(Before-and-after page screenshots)
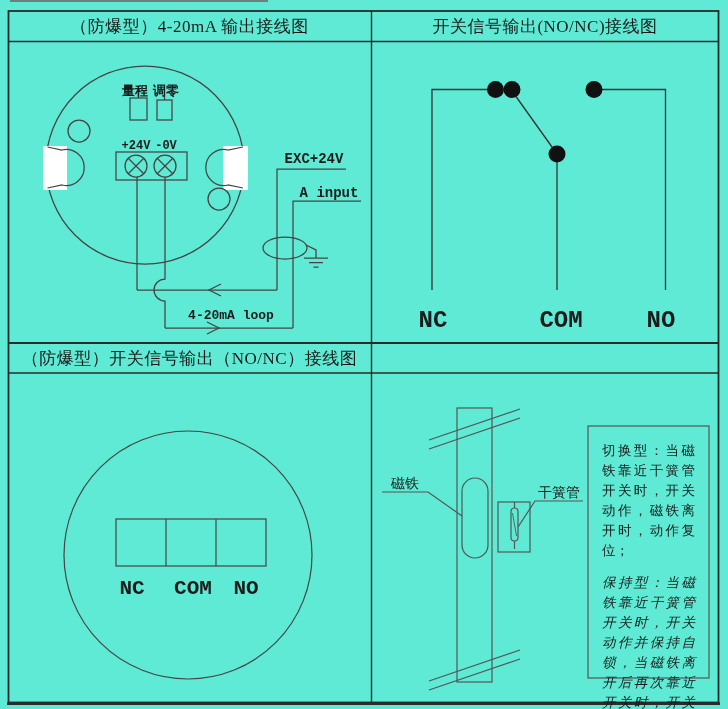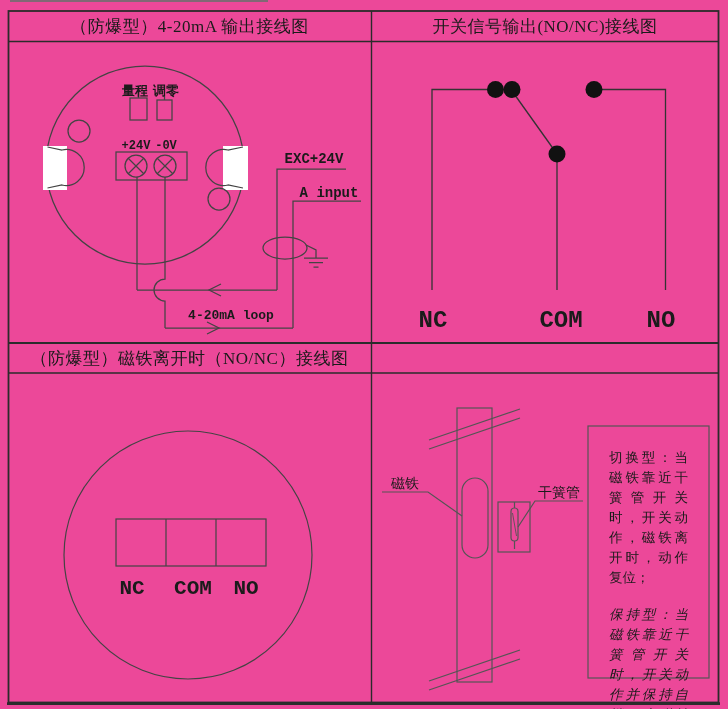--- a/index.html
+++ b/index.html
@@ -1,43 +1,43 @@
 <!DOCTYPE html>
 <html><head>
 <meta charset="utf-8">
 <style>
   html,body{margin:0;padding:0;background:#fff;}
-  .page{position:relative;width:728px;height:709px;background:#ec4899;overflow:hidden;
+  .page{position:relative;width:728px;height:709px;background:#5eead4;overflow:hidden;
         font-family:"Liberation Serif","DejaVu Serif",serif;color:#1b1b1b;}
   .artifact{position:absolute;left:10px;top:0;width:258px;height:2px;background:#6f6f6f;opacity:.85;}
   svg{position:absolute;left:0;top:0;}
   .hdr{position:absolute;display:flex;align-items:center;justify-content:center;
        font-size:17px;letter-spacing:.5px;white-space:nowrap;}
   .hdr-tl{left:9px;top:12px;width:361px;height:29px;}
   .hdr-tr{left:372px;top:12px;width:346px;height:29px;text-align:center;}
   .hdr-bl{left:9px;top:344px;width:361px;height:28px;}
   .hdr-br{left:372px;top:344px;width:346px;height:28px;}
   .notes{position:absolute;left:592px;top:431px;width:113px;font-size:13.5px;
          line-height:20px;text-align:justify;}
-  .notes p{margin:17px;}
+  .notes p{margin:10px;}
   .notes p + p{margin-top:12px;font-style:italic;}
   text{fill:#1b1b1b;}
   .mono{font-family:"Liberation Mono","DejaVu Sans Mono",monospace;}
   .cjk{font-family:"Liberation Serif","DejaVu Serif",serif;}
 </style>
 </head>
 <body>
 
 <div class="page">
 
   <div class="artifact"></div>
 
   <div class="hdr hdr-tl">（防爆型）4-20mA 输出接线图</div>
   <div class="hdr hdr-tr">开关信号输出(NO/NC)接线图</div>
-  <div class="hdr hdr-bl">（防爆型）磁铁离开时（NO/NC）接线图</div>
+  <div class="hdr hdr-bl">（防爆型）开关信号输出（NO/NC）接线图</div>
 
   <svg width="728" height="709" viewBox="0 0 728 709">
 
     <g stroke="#2b2b2b" fill="none">
       <rect x="8.5" y="11" width="710" height="691.5" stroke-width="1.8"></rect>
       <line x1="7" y1="703.6" x2="720" y2="703.6" stroke-width="2.6"></line>
       <line x1="371.5" y1="11" x2="371.5" y2="702" stroke-width="1.4"></line>
       <line x1="8.5" y1="41.5" x2="718.5" y2="41.5" stroke-width="1.4"></line>
       <line x1="8.5" y1="343" x2="718.5" y2="343" stroke-width="2"></line>
       <line x1="8.5" y1="373" x2="718.5" y2="373" stroke-width="1.4"></line>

WHAT YOU ARE ASKED TO DO: Exactly repeat the data above; the pictures do not belong in your copy.

SOLUTION:
--- a/index.html
+++ b/index.html
@@ -1,43 +1,43 @@
 <!DOCTYPE html>
 <html><head>
 <meta charset="utf-8">
 <style>
   html,body{margin:0;padding:0;background:#fff;}
-  .page{position:relative;width:728px;height:709px;background:#ec4899;overflow:hidden;
+  .page{position:relative;width:728px;height:709px;background:#5eead4;overflow:hidden;
         font-family:"Liberation Serif","DejaVu Serif",serif;color:#1b1b1b;}
   .artifact{position:absolute;left:10px;top:0;width:258px;height:2px;background:#6f6f6f;opacity:.85;}
   svg{position:absolute;left:0;top:0;}
   .hdr{position:absolute;display:flex;align-items:center;justify-content:center;
        font-size:17px;letter-spacing:.5px;white-space:nowrap;}
   .hdr-tl{left:9px;top:12px;width:361px;height:29px;}
   .hdr-tr{left:372px;top:12px;width:346px;height:29px;text-align:center;}
   .hdr-bl{left:9px;top:344px;width:361px;height:28px;}
   .hdr-br{left:372px;top:344px;width:346px;height:28px;}
   .notes{position:absolute;left:592px;top:431px;width:113px;font-size:13.5px;
          line-height:20px;text-align:justify;}
-  .notes p{margin:17px;}
+  .notes p{margin:10px;}
   .notes p + p{margin-top:12px;font-style:italic;}
   text{fill:#1b1b1b;}
   .mono{font-family:"Liberation Mono","DejaVu Sans Mono",monospace;}
   .cjk{font-family:"Liberation Serif","DejaVu Serif",serif;}
 </style>
 </head>
 <body>
 
 <div class="page">
 
   <div class="artifact"></div>
 
   <div class="hdr hdr-tl">（防爆型）4-20mA 输出接线图</div>
   <div class="hdr hdr-tr">开关信号输出(NO/NC)接线图</div>
-  <div class="hdr hdr-bl">（防爆型）磁铁离开时（NO/NC）接线图</div>
+  <div class="hdr hdr-bl">（防爆型）开关信号输出（NO/NC）接线图</div>
 
   <svg width="728" height="709" viewBox="0 0 728 709">
 
     <g stroke="#2b2b2b" fill="none">
       <rect x="8.5" y="11" width="710" height="691.5" stroke-width="1.8"></rect>
       <line x1="7" y1="703.6" x2="720" y2="703.6" stroke-width="2.6"></line>
       <line x1="371.5" y1="11" x2="371.5" y2="702" stroke-width="1.4"></line>
       <line x1="8.5" y1="41.5" x2="718.5" y2="41.5" stroke-width="1.4"></line>
       <line x1="8.5" y1="343" x2="718.5" y2="343" stroke-width="2"></line>
       <line x1="8.5" y1="373" x2="718.5" y2="373" stroke-width="1.4"></line>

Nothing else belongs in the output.